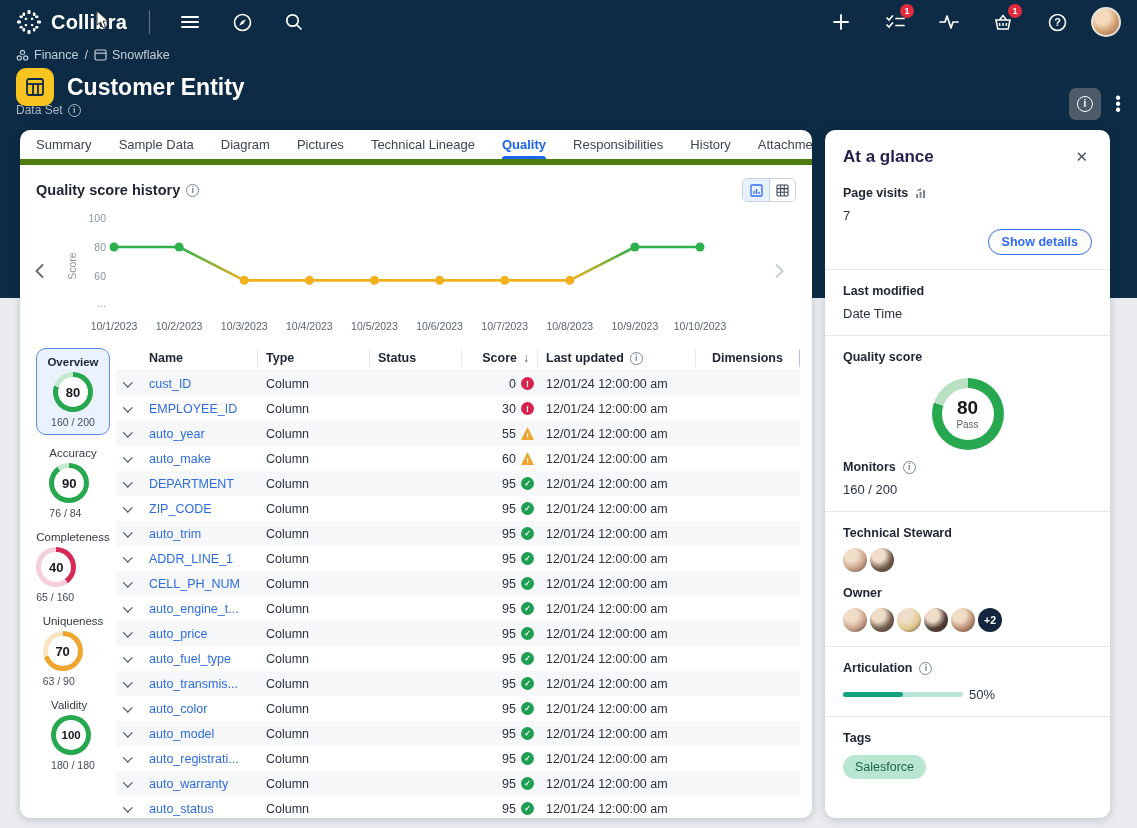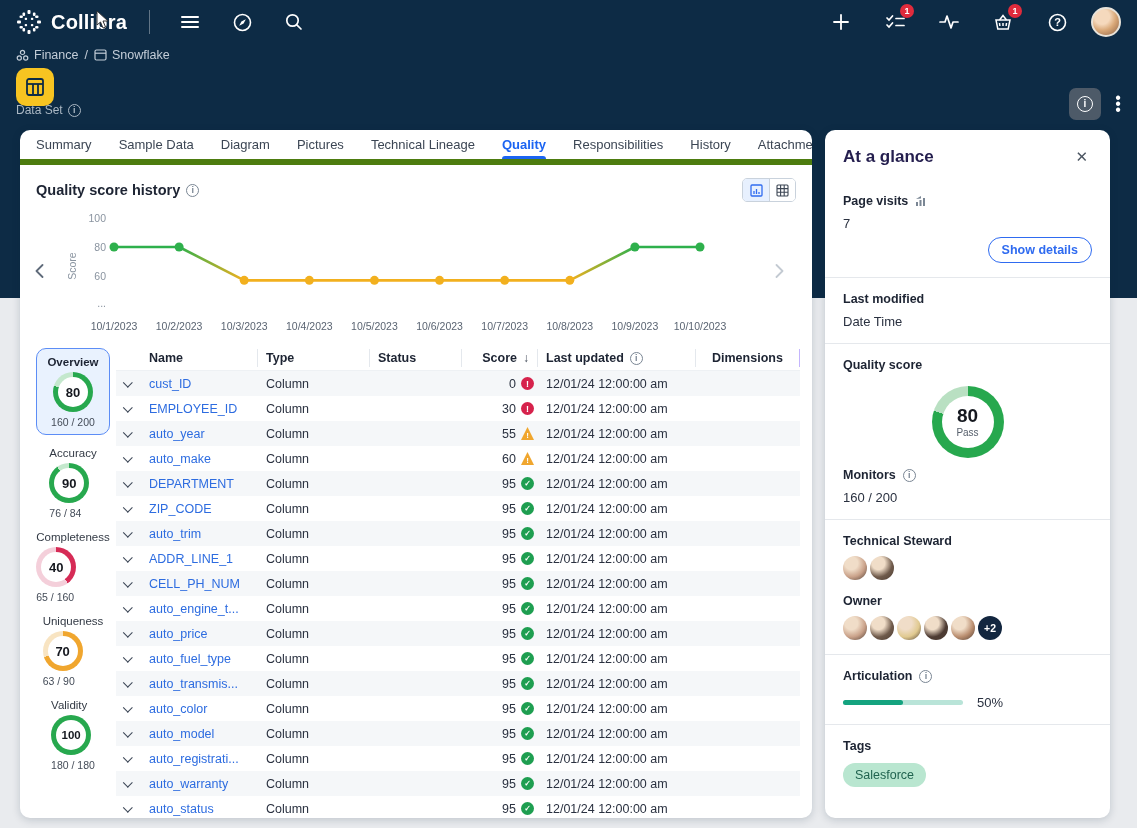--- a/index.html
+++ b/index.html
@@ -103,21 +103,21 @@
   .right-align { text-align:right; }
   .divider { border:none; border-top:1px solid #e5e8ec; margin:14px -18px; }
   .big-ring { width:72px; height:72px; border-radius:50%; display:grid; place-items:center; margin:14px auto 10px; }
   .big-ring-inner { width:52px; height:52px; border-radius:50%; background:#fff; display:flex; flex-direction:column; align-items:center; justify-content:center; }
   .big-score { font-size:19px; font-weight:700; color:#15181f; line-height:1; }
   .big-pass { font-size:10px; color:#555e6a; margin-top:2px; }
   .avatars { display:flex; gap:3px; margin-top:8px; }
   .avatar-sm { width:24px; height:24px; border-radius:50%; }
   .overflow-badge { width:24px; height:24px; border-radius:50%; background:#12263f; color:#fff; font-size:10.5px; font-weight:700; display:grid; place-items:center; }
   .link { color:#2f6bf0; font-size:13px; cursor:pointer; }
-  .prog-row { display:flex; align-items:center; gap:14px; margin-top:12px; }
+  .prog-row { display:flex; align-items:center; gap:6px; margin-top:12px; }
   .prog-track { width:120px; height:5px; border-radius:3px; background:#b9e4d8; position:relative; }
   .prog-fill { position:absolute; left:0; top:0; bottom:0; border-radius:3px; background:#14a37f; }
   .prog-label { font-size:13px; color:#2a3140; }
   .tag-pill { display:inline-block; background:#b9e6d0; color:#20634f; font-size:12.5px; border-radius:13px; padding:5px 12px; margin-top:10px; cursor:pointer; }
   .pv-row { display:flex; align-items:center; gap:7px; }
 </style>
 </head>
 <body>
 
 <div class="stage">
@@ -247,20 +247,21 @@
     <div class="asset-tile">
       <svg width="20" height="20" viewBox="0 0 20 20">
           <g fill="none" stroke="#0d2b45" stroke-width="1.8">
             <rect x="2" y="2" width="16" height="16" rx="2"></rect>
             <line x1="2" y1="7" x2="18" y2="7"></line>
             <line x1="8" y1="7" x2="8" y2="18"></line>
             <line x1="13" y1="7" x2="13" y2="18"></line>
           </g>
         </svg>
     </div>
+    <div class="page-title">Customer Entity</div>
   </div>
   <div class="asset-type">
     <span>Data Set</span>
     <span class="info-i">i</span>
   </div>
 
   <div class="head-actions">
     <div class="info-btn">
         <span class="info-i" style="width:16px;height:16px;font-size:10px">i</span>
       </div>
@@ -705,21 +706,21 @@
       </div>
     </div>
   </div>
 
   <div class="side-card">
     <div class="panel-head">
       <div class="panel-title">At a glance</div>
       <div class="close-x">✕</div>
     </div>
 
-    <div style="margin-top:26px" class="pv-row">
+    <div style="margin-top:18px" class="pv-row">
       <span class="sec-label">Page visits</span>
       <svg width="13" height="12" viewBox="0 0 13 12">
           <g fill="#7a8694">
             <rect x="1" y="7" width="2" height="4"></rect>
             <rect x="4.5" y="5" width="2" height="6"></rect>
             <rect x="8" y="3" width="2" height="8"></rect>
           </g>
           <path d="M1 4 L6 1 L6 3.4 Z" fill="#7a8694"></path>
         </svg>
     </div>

+-------+

What needs to be done: The result should be the full material above, word for word, with its pictures omitted.

Exercise answer:
--- a/index.html
+++ b/index.html
@@ -103,21 +103,21 @@
   .right-align { text-align:right; }
   .divider { border:none; border-top:1px solid #e5e8ec; margin:14px -18px; }
   .big-ring { width:72px; height:72px; border-radius:50%; display:grid; place-items:center; margin:14px auto 10px; }
   .big-ring-inner { width:52px; height:52px; border-radius:50%; background:#fff; display:flex; flex-direction:column; align-items:center; justify-content:center; }
   .big-score { font-size:19px; font-weight:700; color:#15181f; line-height:1; }
   .big-pass { font-size:10px; color:#555e6a; margin-top:2px; }
   .avatars { display:flex; gap:3px; margin-top:8px; }
   .avatar-sm { width:24px; height:24px; border-radius:50%; }
   .overflow-badge { width:24px; height:24px; border-radius:50%; background:#12263f; color:#fff; font-size:10.5px; font-weight:700; display:grid; place-items:center; }
   .link { color:#2f6bf0; font-size:13px; cursor:pointer; }
-  .prog-row { display:flex; align-items:center; gap:14px; margin-top:12px; }
+  .prog-row { display:flex; align-items:center; gap:6px; margin-top:12px; }
   .prog-track { width:120px; height:5px; border-radius:3px; background:#b9e4d8; position:relative; }
   .prog-fill { position:absolute; left:0; top:0; bottom:0; border-radius:3px; background:#14a37f; }
   .prog-label { font-size:13px; color:#2a3140; }
   .tag-pill { display:inline-block; background:#b9e6d0; color:#20634f; font-size:12.5px; border-radius:13px; padding:5px 12px; margin-top:10px; cursor:pointer; }
   .pv-row { display:flex; align-items:center; gap:7px; }
 </style>
 </head>
 <body>
 
 <div class="stage">
@@ -247,20 +247,21 @@
     <div class="asset-tile">
       <svg width="20" height="20" viewBox="0 0 20 20">
           <g fill="none" stroke="#0d2b45" stroke-width="1.8">
             <rect x="2" y="2" width="16" height="16" rx="2"></rect>
             <line x1="2" y1="7" x2="18" y2="7"></line>
             <line x1="8" y1="7" x2="8" y2="18"></line>
             <line x1="13" y1="7" x2="13" y2="18"></line>
           </g>
         </svg>
     </div>
+    <div class="page-title">Customer Entity</div>
   </div>
   <div class="asset-type">
     <span>Data Set</span>
     <span class="info-i">i</span>
   </div>
 
   <div class="head-actions">
     <div class="info-btn">
         <span class="info-i" style="width:16px;height:16px;font-size:10px">i</span>
       </div>
@@ -705,21 +706,21 @@
       </div>
     </div>
   </div>
 
   <div class="side-card">
     <div class="panel-head">
       <div class="panel-title">At a glance</div>
       <div class="close-x">✕</div>
     </div>
 
-    <div style="margin-top:26px" class="pv-row">
+    <div style="margin-top:18px" class="pv-row">
       <span class="sec-label">Page visits</span>
       <svg width="13" height="12" viewBox="0 0 13 12">
           <g fill="#7a8694">
             <rect x="1" y="7" width="2" height="4"></rect>
             <rect x="4.5" y="5" width="2" height="6"></rect>
             <rect x="8" y="3" width="2" height="8"></rect>
           </g>
           <path d="M1 4 L6 1 L6 3.4 Z" fill="#7a8694"></path>
         </svg>
     </div>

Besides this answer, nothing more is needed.